* [MATERIAL TO PROCESS]
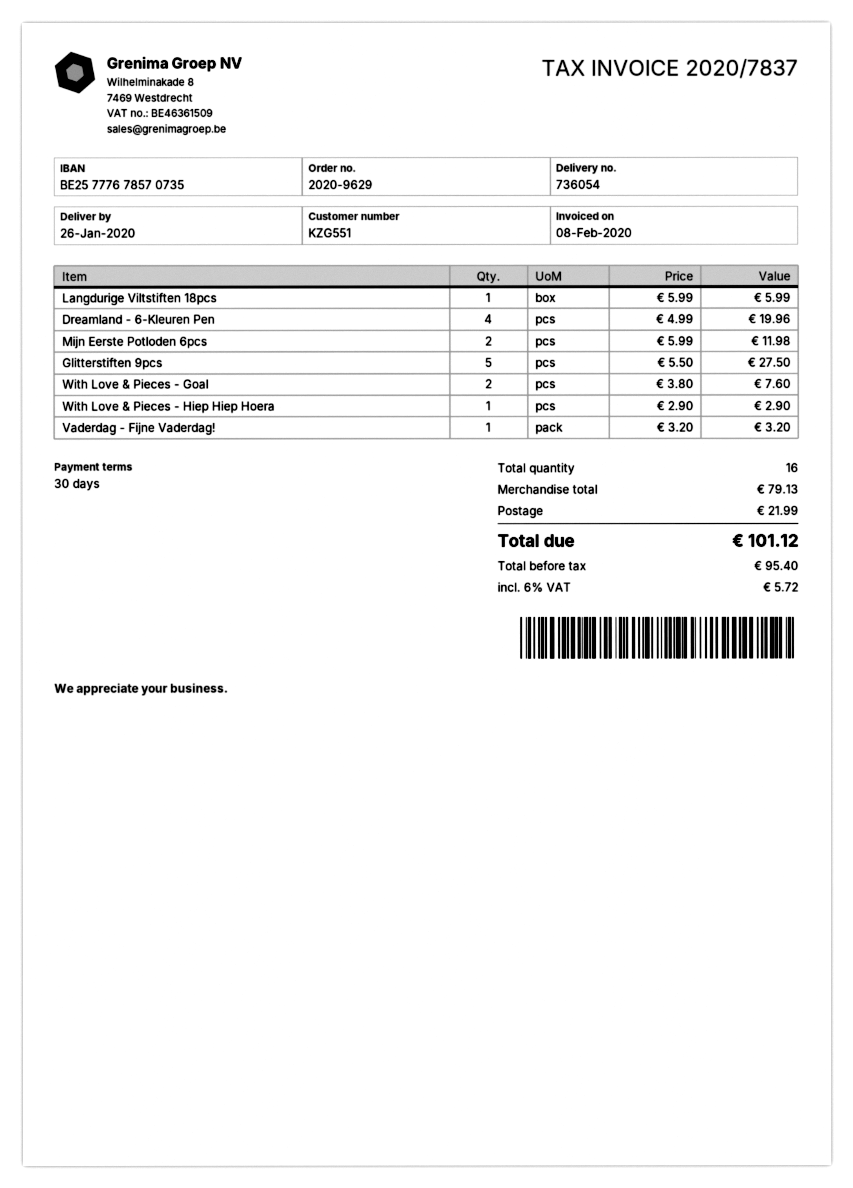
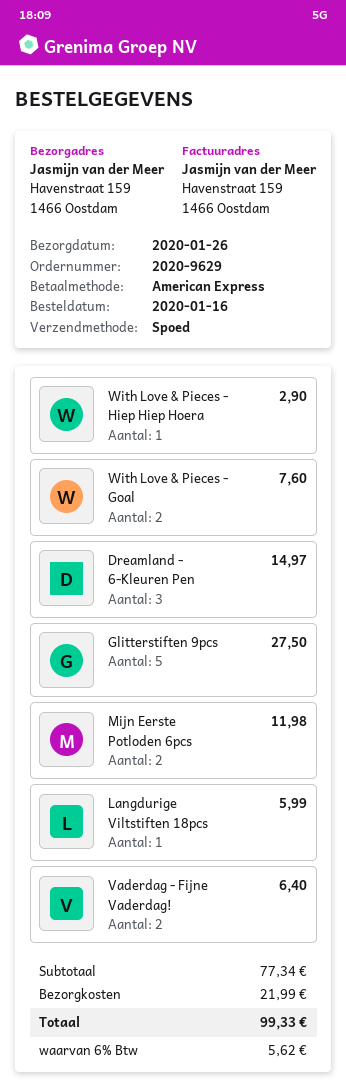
Dreamland - 6-Kleuren Pen: 4 for 19.96 -> 3 for 14.97
Vaderdag - Fijne Vaderdag!: 1 for 3.20 -> 2 for 6.40
subtotal: 79.13 -> 77.34
tax: 6% = 5.72 -> 6% = 5.62
total: 101.12 -> 99.33

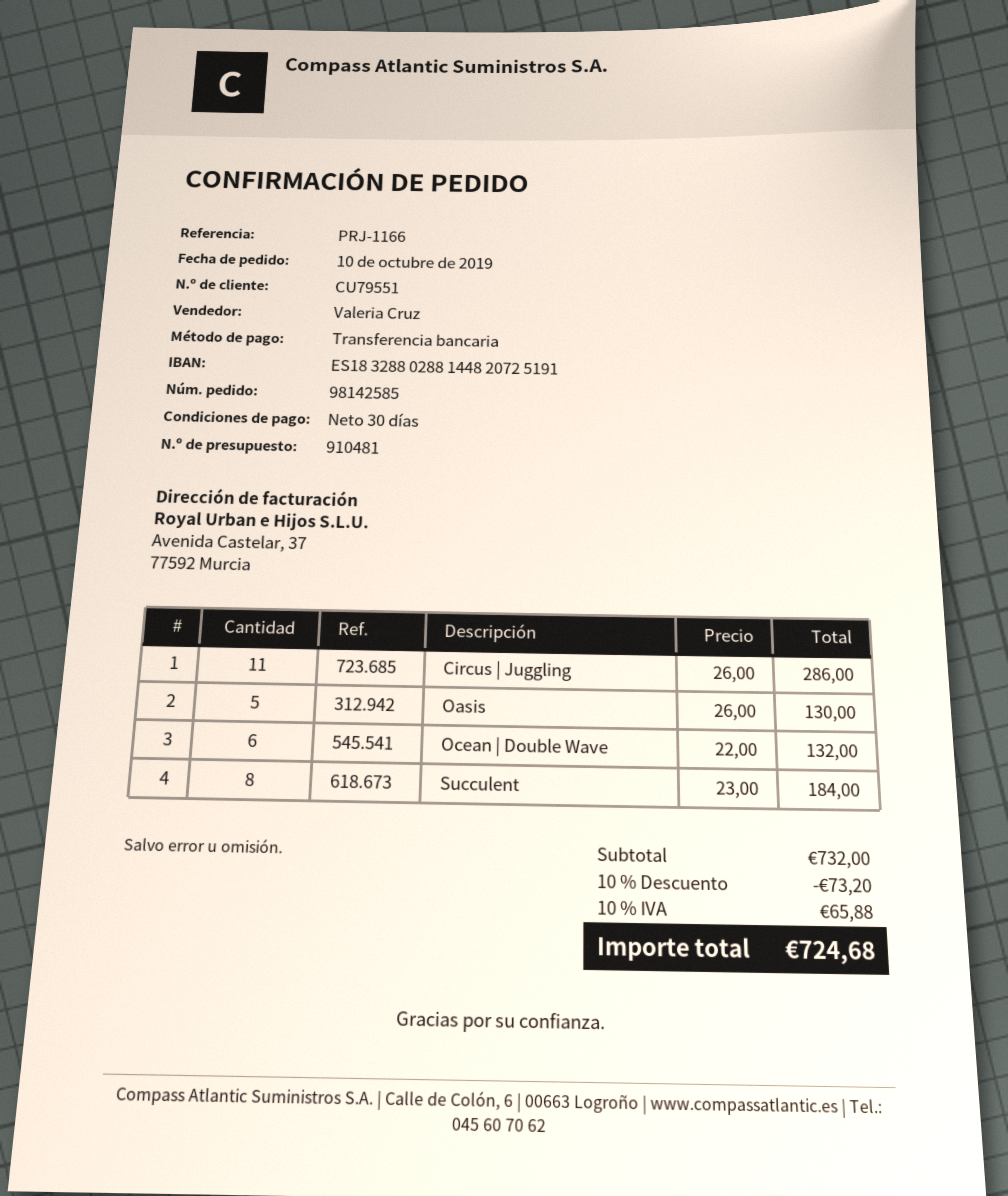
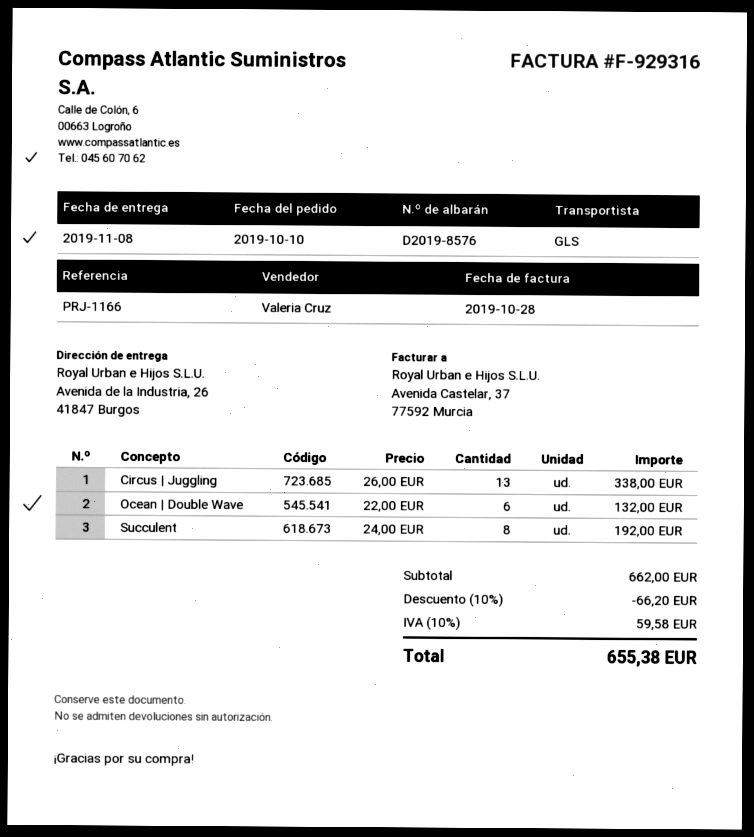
Circus | Juggling: 11 x 26.00 = 286.00 -> 13 x 26.00 = 338.00
Oasis: 5 x 26.00 = 130.00 -> none
Succulent: 8 x 23.00 = 184.00 -> 8 x 24.00 = 192.00
subtotal: 732.00 -> 662.00
discount: 10% = 73.20 -> 10% = 66.20
tax: 10% = 65.88 -> 10% = 59.58
total: 724.68 -> 655.38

* [WHAT THE EXERCISE ASKS]
Each line above where the word "subtotal" occurs should be returned in full.

* [EXERCISE SOLUTION]
subtotal: 79.13 -> 77.34
subtotal: 732.00 -> 662.00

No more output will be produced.